捡起绢帕,几行清秀的字迹瞬间映入眼帘,大省大略看了看,发觉此处应该是某个叫做玉珠门的门派所在地。转念一想,这个门派似乎一心追求成仙飞升,并且极力掩藏存在于世的消息,到头来却落得如此凋敝的景象,莫不是其中发生了什么重大变故?带着这个困惑,大省再次翻看绢帕,继续读了下去。
“然则天道无常,某年某月某日某时门中孽徒紫于大雪之中救回一华服公子……”看了两行大省就觉得奇怪,看样子这应该是门派凋敝的开端,可是记录之人为何连时辰也记录的如此清楚,莫不是其中另有玄机?心里想着,又读了几行。
“公子自言为避仇家误走昆仑,所求又甚为恳切,紫念其身负重伤,私自隐匿于门中某处。时日久长,二人暗生情愫,紫为治公子奇毒,亦为二人长久之计,恳求门主破例收公子为弟子,门主以百年戒律不可破为由断然拒绝,又将公子驱逐下山。”既然已经驱逐下山,看来玉珠门的凋敝大约与此人无关,但是此节内容为何会记录的如此详尽,着实令人费解。
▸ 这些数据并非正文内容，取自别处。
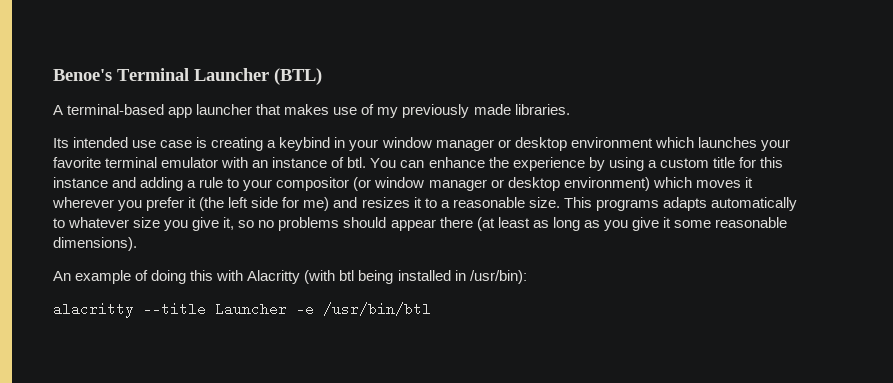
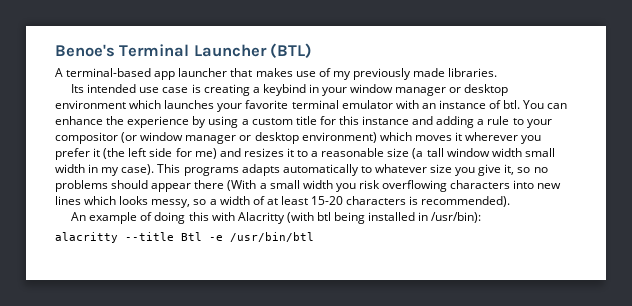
[528,197,560,208] size. -> [387,148,555,159] [55,164,155,176] size (a tall window width small width in my case).
[476,217,788,231] [53,237,137,251] (at least as long as you give it some reasonable dimensions). -> [227,180,562,192] [55,196,511,208] (With a small width you risk overflowing characters into new lines which looks messy, so a width of at least 15-20 characters is recommended).
[215,302,287,316] Launcher -> [181,232,202,241] Btl

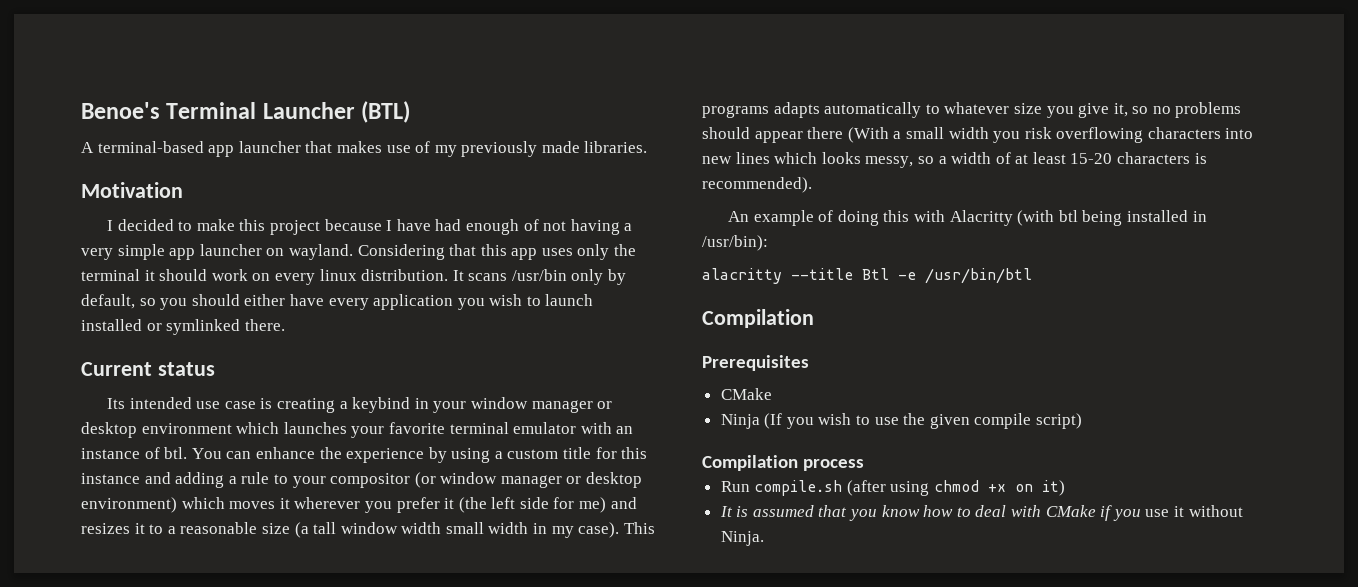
(498, 72) none -> [81,182,183,198] [107,219,633,235] [81,244,637,260] [81,269,627,285] [81,294,594,310] [81,319,285,335] [81,362,215,376] // Motivation // I decided to make this project because I have had enough of not having a very simple app launcher on wayland. Considering that this app uses only the terminal it should work on every linux distribution. It scans /usr/bin only by default, so you should either have every application you wish to launch installed or symlinked there. // Current status
(314, 237) none -> [702,309,814,328] [702,355,809,371] [720,388,772,400] [720,413,1083,429] [702,455,865,471] [720,480,1066,496] [719,505,1243,521] [720,531,764,546] // Compilation // Prerequisites // CMake // Ninja (If you wish to use the given compile script) // Compilation process // Run compile.sh (after using chmod +x on it) // It is assumed that you know how to deal with CMake if you use it without Ninja.

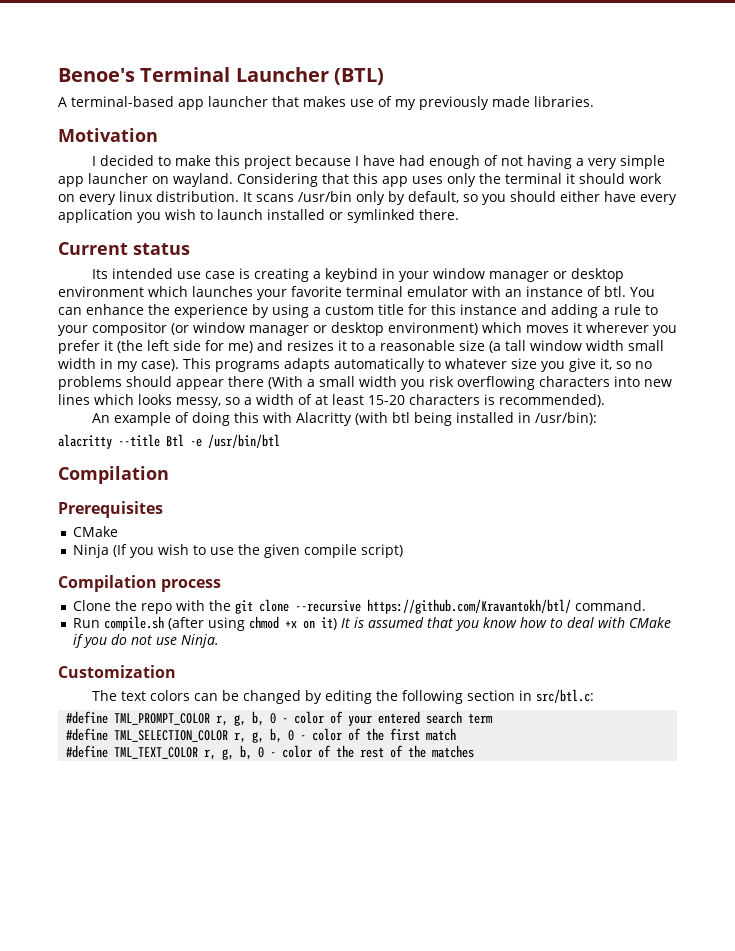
(865, 465) none -> [73,599,647,614] // Clone the repo with the git clone --recursive https://github.com/Kravantokh/btl/ command.
(1066, 488) // -> (338, 623) none
[1145,505,1243,517] [720,531,764,546] use it without Ninja. -> [111,634,220,648] [58,665,176,678] [91,689,594,704] [66,711,494,726] [66,728,457,743] [66,745,475,760] do not use Ninja. // Customization // The text colors can be changed by editing the following section in src/btl.c: // #define TML_PROMPT_COLOR r, g, b, 0 - color of your entered search term // #define TML_SELECTION_COLOR r, g, b, 0 - color of the first match // #define TML_TEXT_COLOR r, g, b, 0 - color of the rest of the matches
“公子为情所困呆立昆仑大雪两日不去,紫不忍,设法收留。此后若得空隙,便与其私会,又于无意间提及门中秘事。公子好奇,时常央求,初时,紫不允,久之,紫频频窃予公子。时日已久,门主已然窥中端倪,私下训斥紫多次,又限制其行踪,公子音信自此断绝。”这段文字又是这样细枝末节,大省有些摸不着头脑,好在剩下的文字不多了,于是耐着性子继续一行行看下去。
“再见时,公子铠甲在身,所带军兵已将门派团团围拢。门主不肯至宝落入歹人手中,号召门人殊死抵抗,后寡众悬殊,门人尽遭屠戮。紫深知有愧于玉珠,急迫间启动机关,只求以身护宝。”原来是那个华服公子又杀了回来,奇怪,他怎么不要求玉珠门送出那位叫作紫的姑娘,却只想夺了玉珠门的“至宝”?这“至宝”又是什么东西,怎么会让如此多的人甘心送命?大省越想越觉得蹊跷,目光再次移回绢帕。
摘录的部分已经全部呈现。